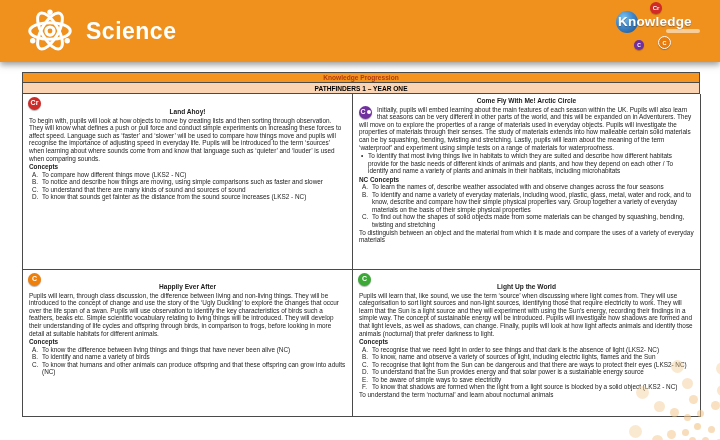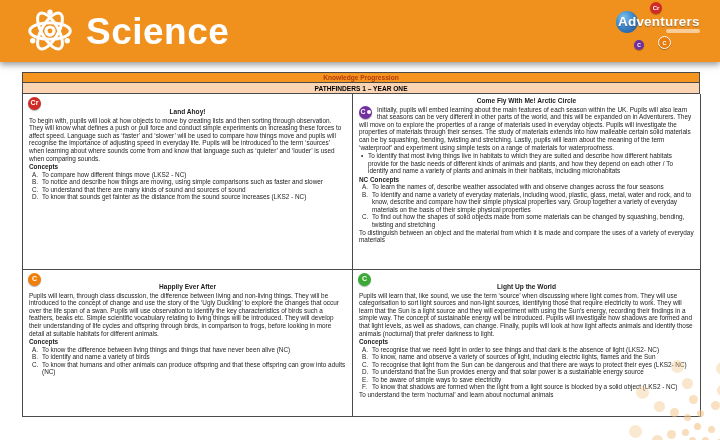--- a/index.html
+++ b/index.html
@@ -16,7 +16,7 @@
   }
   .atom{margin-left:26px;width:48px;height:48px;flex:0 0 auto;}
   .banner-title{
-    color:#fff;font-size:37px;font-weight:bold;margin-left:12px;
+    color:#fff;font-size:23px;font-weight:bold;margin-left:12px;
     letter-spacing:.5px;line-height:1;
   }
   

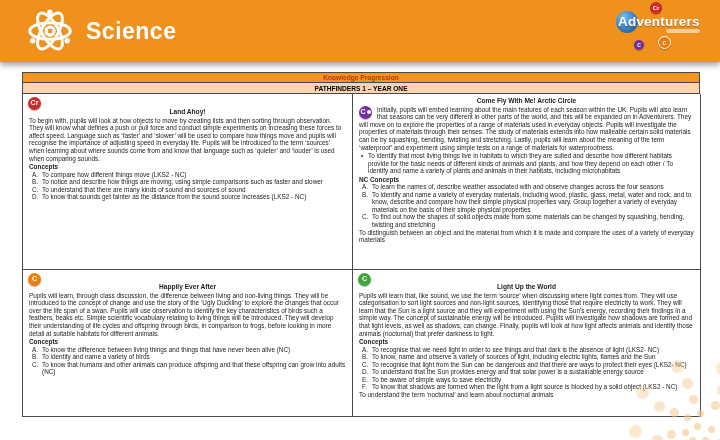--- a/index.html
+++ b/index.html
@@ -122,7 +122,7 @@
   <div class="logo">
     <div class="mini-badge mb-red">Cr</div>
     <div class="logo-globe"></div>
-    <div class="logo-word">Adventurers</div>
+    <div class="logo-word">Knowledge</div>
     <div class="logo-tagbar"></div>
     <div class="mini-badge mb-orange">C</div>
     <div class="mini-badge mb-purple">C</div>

> [PROBLEM]: Whenever a line of the data holds the string "height", pick that line out.

> [RESPONSE FOR THIS EXERCISE]:
   .atom{margin-left:26px;width:48px;height:48px;flex:0 0 auto;}
     letter-spacing:.5px;line-height:1;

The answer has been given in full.